Eine grünere GAP kann nicht ohne ein stabiles Budget umgesetzt werden.

Europa hat im Mai vergangenen Jahres gewählt. Das Interesse der Bevölkerung an Europa war erfreulicherweise gestiegen und hat sich in der seit zwanzig Jahren höchsten Wahlbeteiligung (51 %) niedergeschlagen. Angesichts der Bedeutung und des Einflusses der europäischen Politik auf die nationale Gesetzgebung ist das jedoch weiterhin viel zu wenig. Die großen Volksparteien haben nicht von diesem gesteigerten Interesse des Bürgers an Europa profitiert. Die politischen Kräfteverhältnisse in Europa sind kräftig durchgeschüttelt worden. Die großen Volksparteien – Konservative und Sozialisten – mussten deutliche Stimmenverluste hinnehmen. Liberale und vor allem Grüne, allerdings auch Vertreter der europakritischen, rechten und linken Flügel haben an Einfluss gewonnen.
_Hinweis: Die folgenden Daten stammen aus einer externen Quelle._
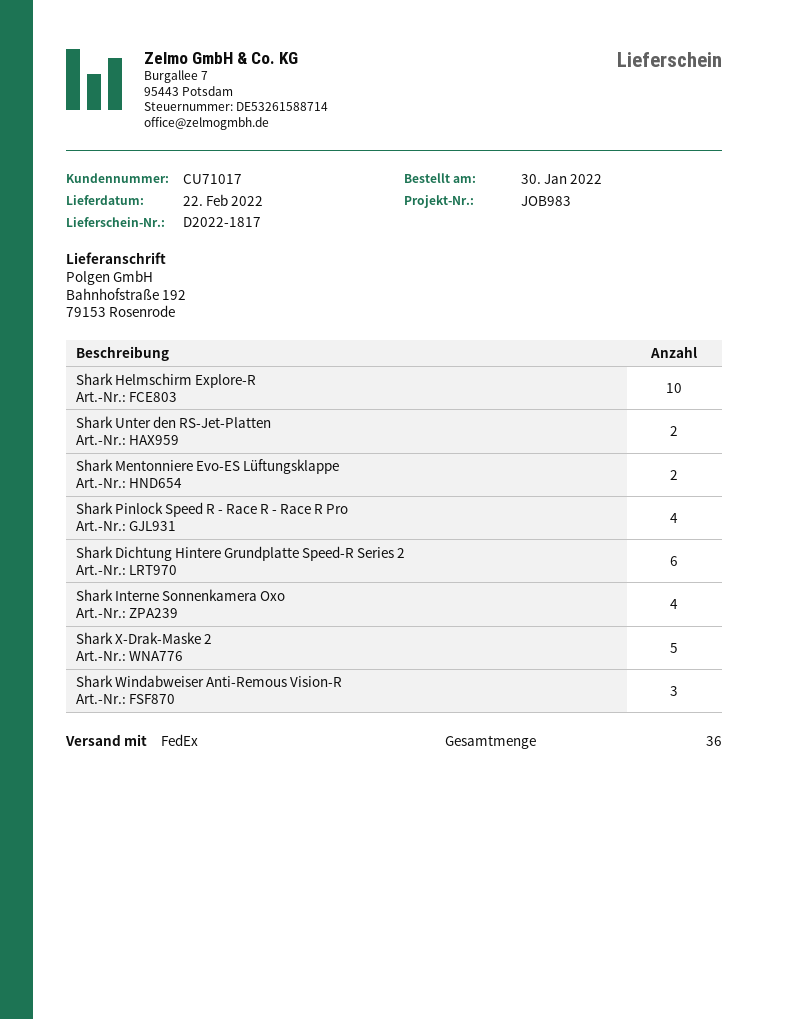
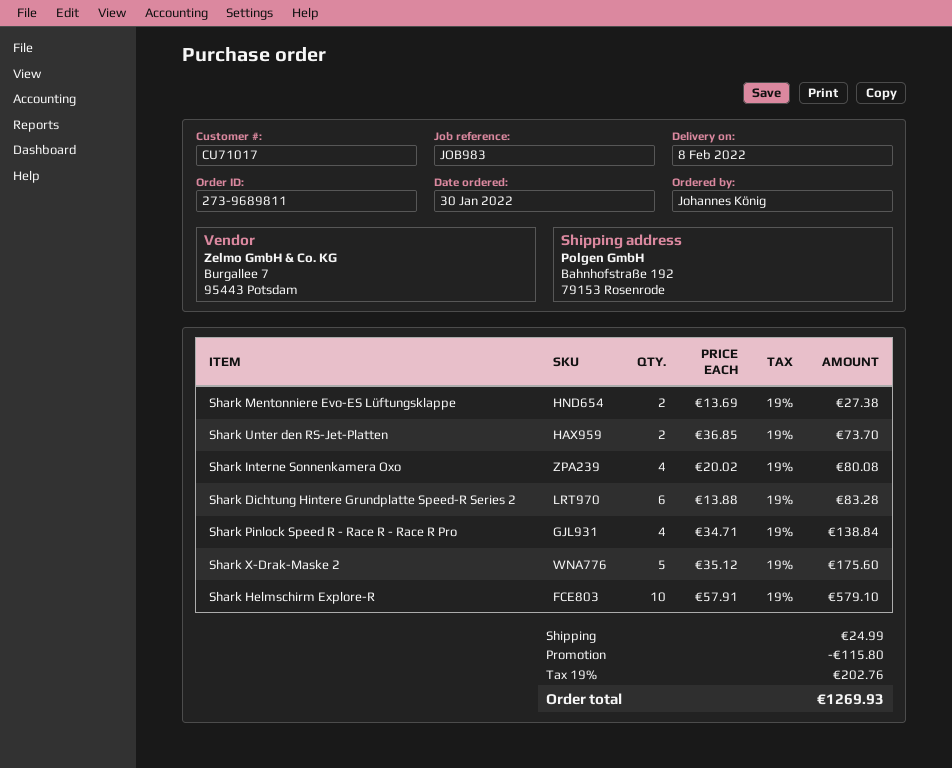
delivery date: 2022-02-22 -> 2022-02-08
Shark Windabweiser Anti-Remous Vision-R: 3 -> none

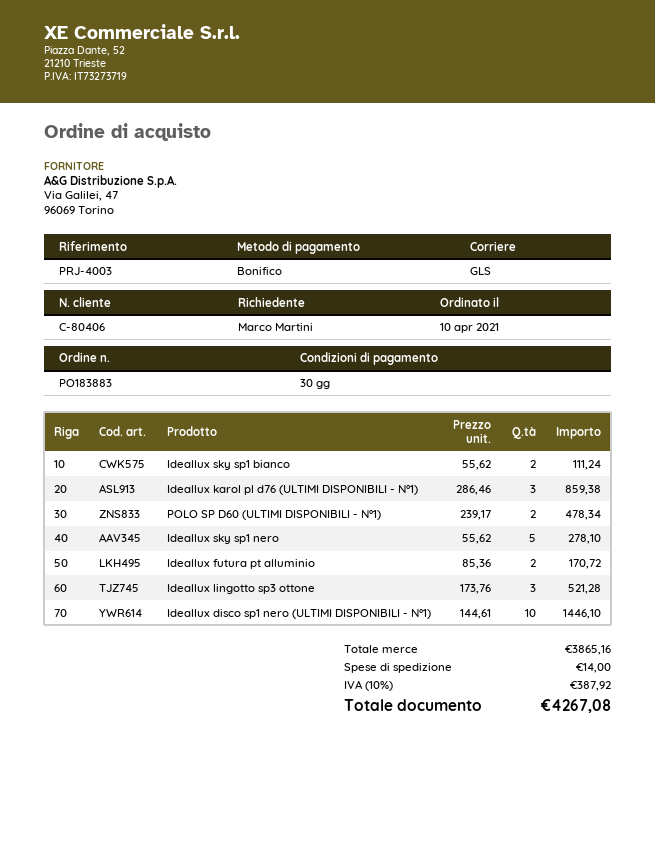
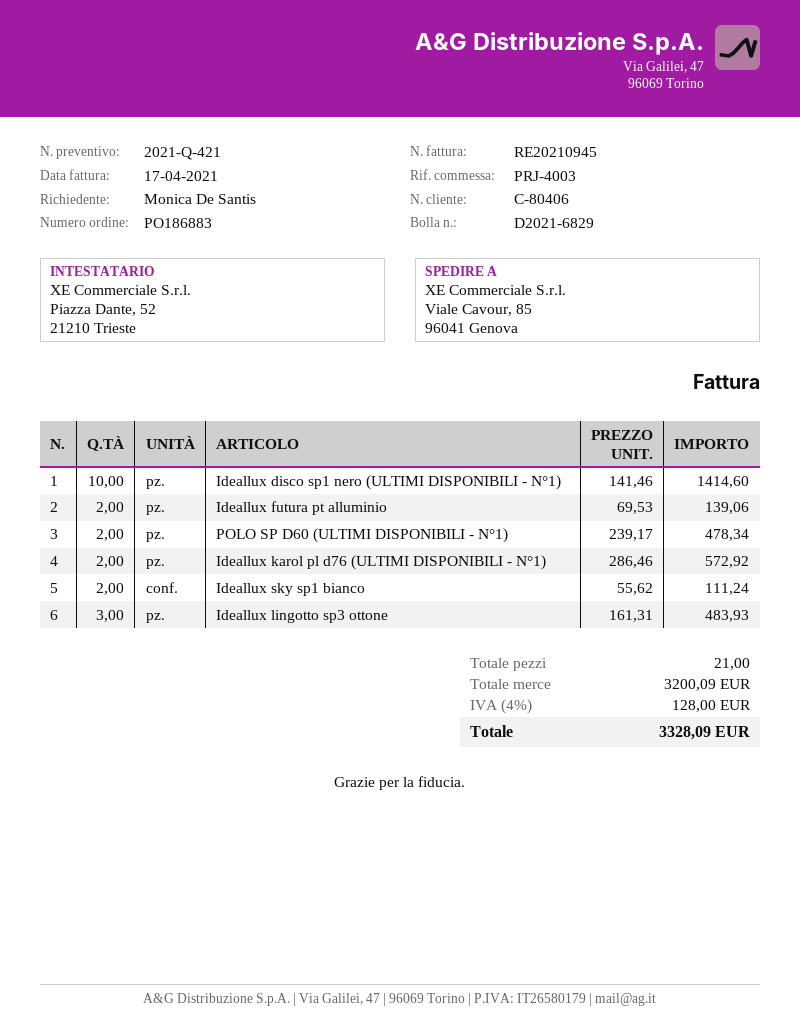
order number: PO183883 -> PO186883
ordered by: Marco Martini -> Monica De Santis
Ideallux karol pl d76 (ULTIMI DISPONIBILI - N°1): 3 x 286.46 = 859.38 -> 2 x 286.46 = 572.92
Ideallux sky sp1 nero: 5 x 55.62 = 278.10 -> none
Ideallux futura pt alluminio: 2 x 85.36 = 170.72 -> 2 x 69.53 = 139.06
Ideallux lingotto sp3 ottone: 3 x 173.76 = 521.28 -> 3 x 161.31 = 483.93
Ideallux disco sp1 nero (ULTIMI DISPONIBILI - N°1): 10 x 144.61 = 1446.10 -> 10 x 141.46 = 1414.60
subtotal: 3865.16 -> 3200.09
shipping: 14.00 -> none
tax: 10% = 387.92 -> 4% = 128.00
total: 4267.08 -> 3328.09

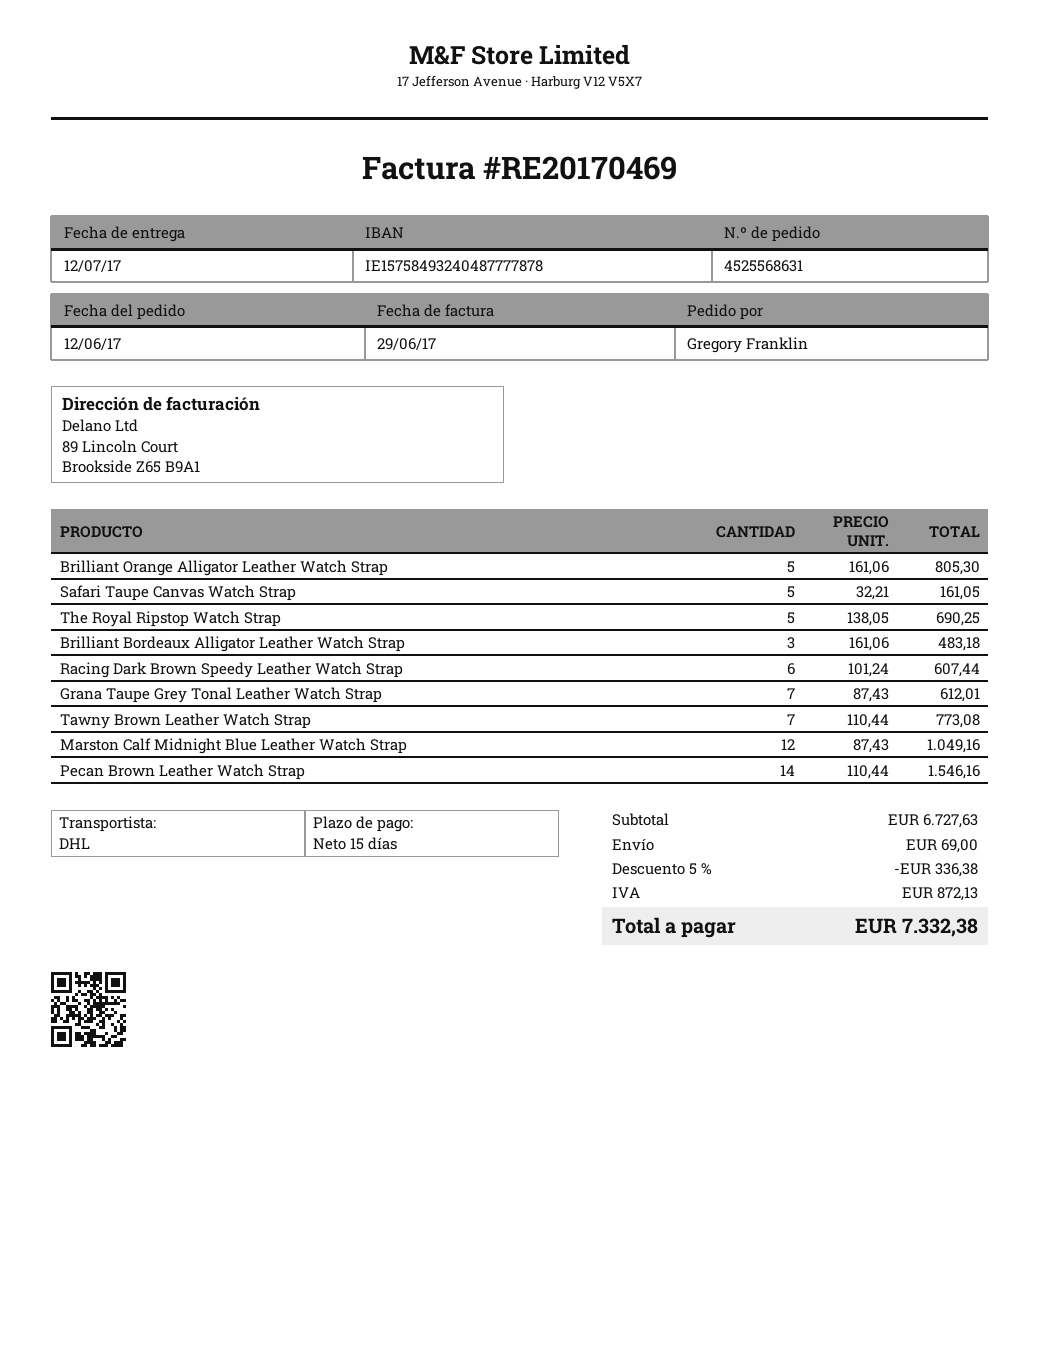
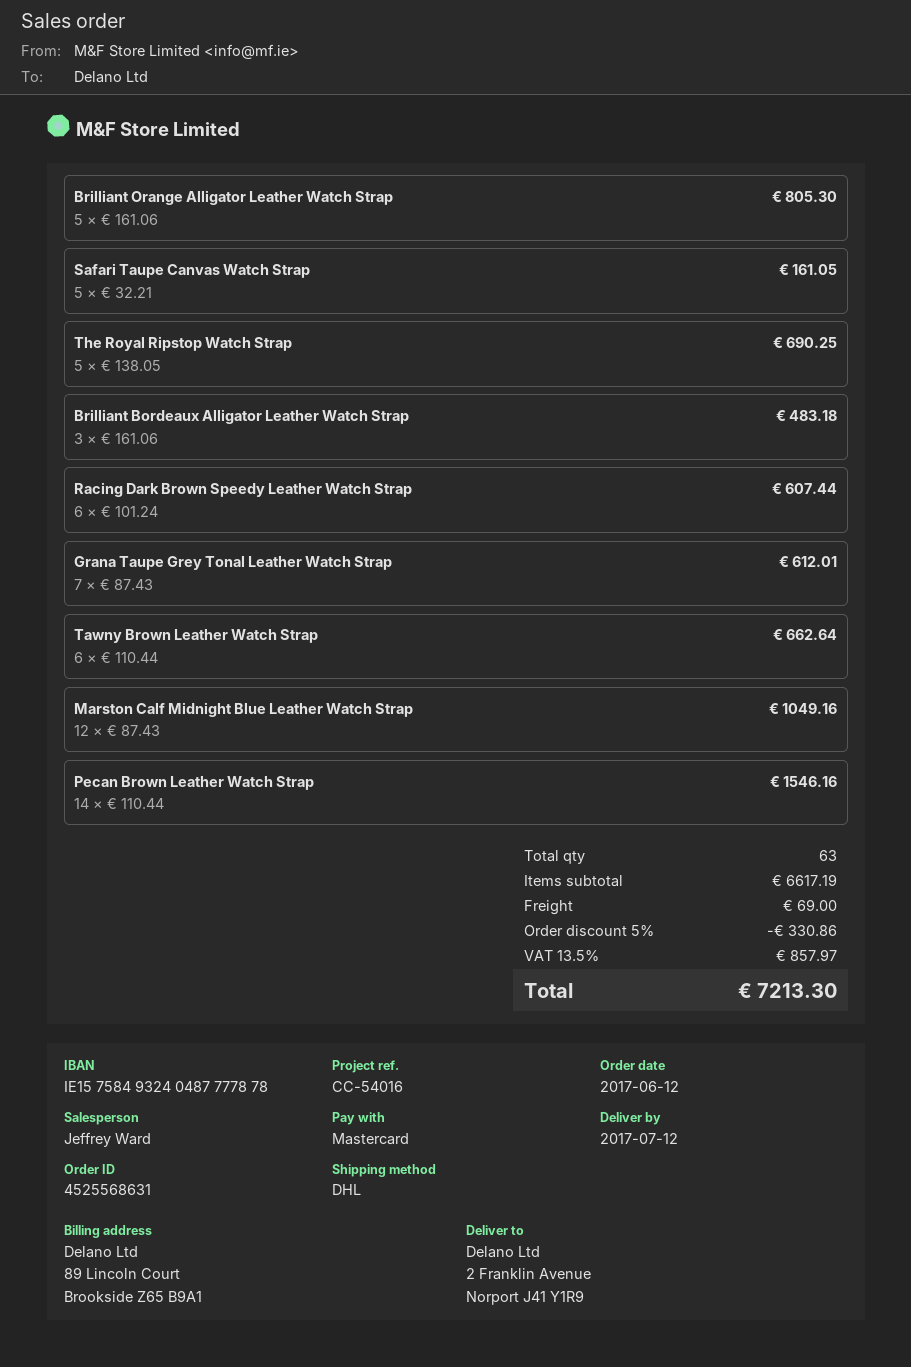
Tawny Brown Leather Watch Strap: 7 x 110.44 = 773.08 -> 6 x 110.44 = 662.64
subtotal: 6727.63 -> 6617.19
discount: 5% = 336.38 -> 5% = 330.86
tax: 872.13 -> 857.97
total: 7332.38 -> 7213.30

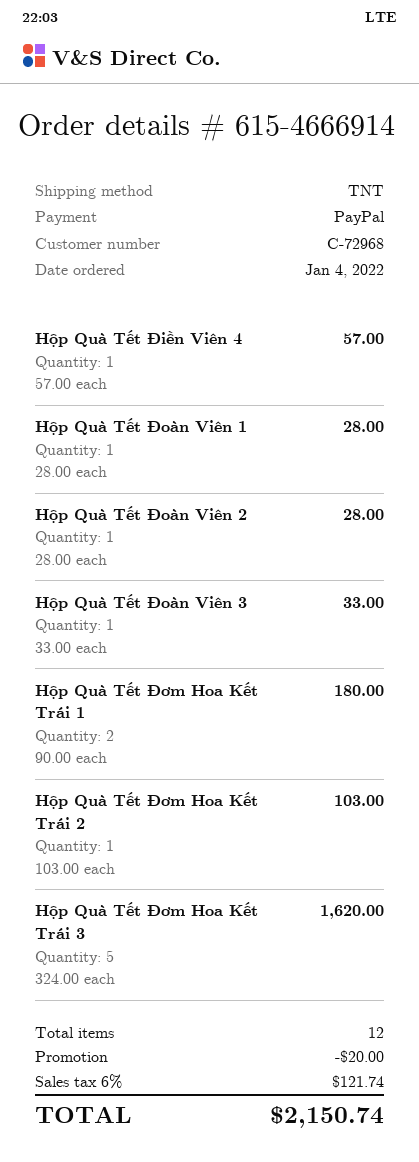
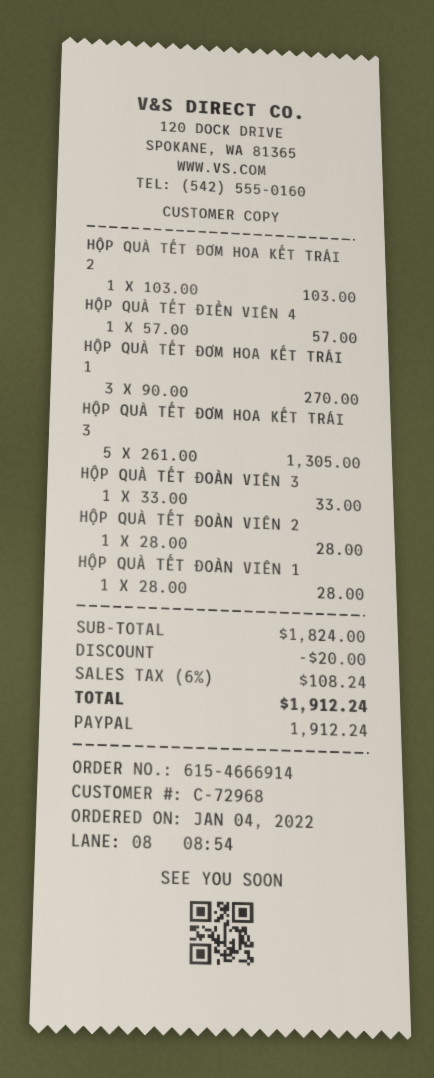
Hộp Quà Tết Đơm Hoa Kết Trái 1: 2 x 90.00 = 180.00 -> 3 x 90.00 = 270.00
Hộp Quà Tết Đơm Hoa Kết Trái 3: 5 x 324.00 = 1620.00 -> 5 x 261.00 = 1305.00
tax: 6% = 121.74 -> 6% = 108.24
total: 2150.74 -> 1912.24

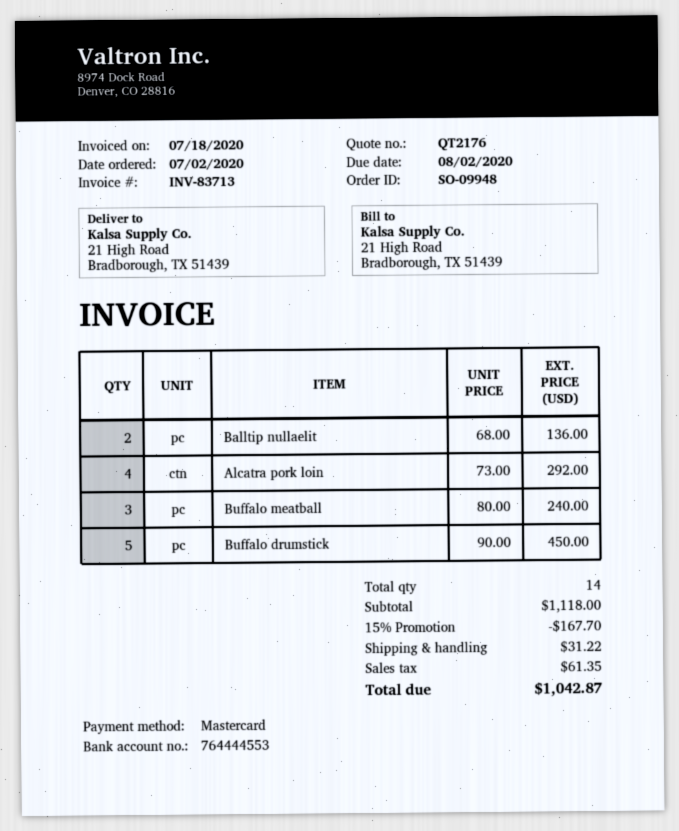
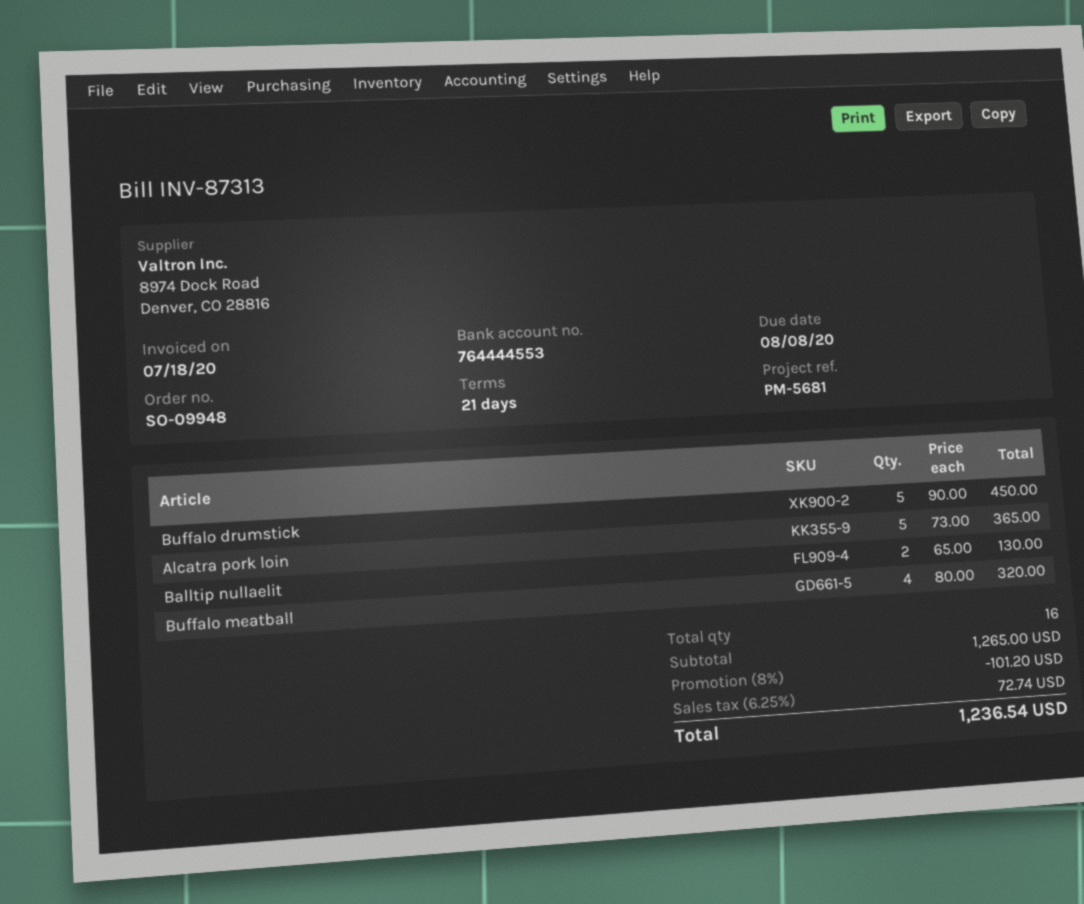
invoice number: INV-83713 -> INV-87313
due date: 2020-08-02 -> 2020-08-08
Balltip nullaelit: 2 x 68.00 = 136.00 -> 2 x 65.00 = 130.00
Alcatra pork loin: 4 x 73.00 = 292.00 -> 5 x 73.00 = 365.00
Buffalo meatball: 3 x 80.00 = 240.00 -> 4 x 80.00 = 320.00
total quantity: 14 -> 16
subtotal: 1118.00 -> 1265.00
discount: 15% = 167.70 -> 8% = 101.20
shipping: 31.22 -> none
tax: 61.35 -> 72.74
total: 1042.87 -> 1236.54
Diese neue Konstellation wird in weiteren Verhandlungen der Agrar- und Weinbaupolitik für Spannung sorgen und die Diskussionen bei umwelt- und alkoholpolitischen Themen anheizen. Die EU-Kommission hatte bereits im Sommer 2018 ihre Vorschläge zur GAP-Reform veröffentlicht. Schnell war klar, dass eine beträchtliche Kürzung des Gesamtbudgets des Agrarsektors um fast 5 Prozent geplant ist. Insbesondere in der 2. Säule waren empfindliche Kürzungen vorgesehen. Die nationalen Stützungsprogramme des Weinsektors sollten hingegen im Rahmen der neuen nationalen Strategiepläne erhalten bleiben.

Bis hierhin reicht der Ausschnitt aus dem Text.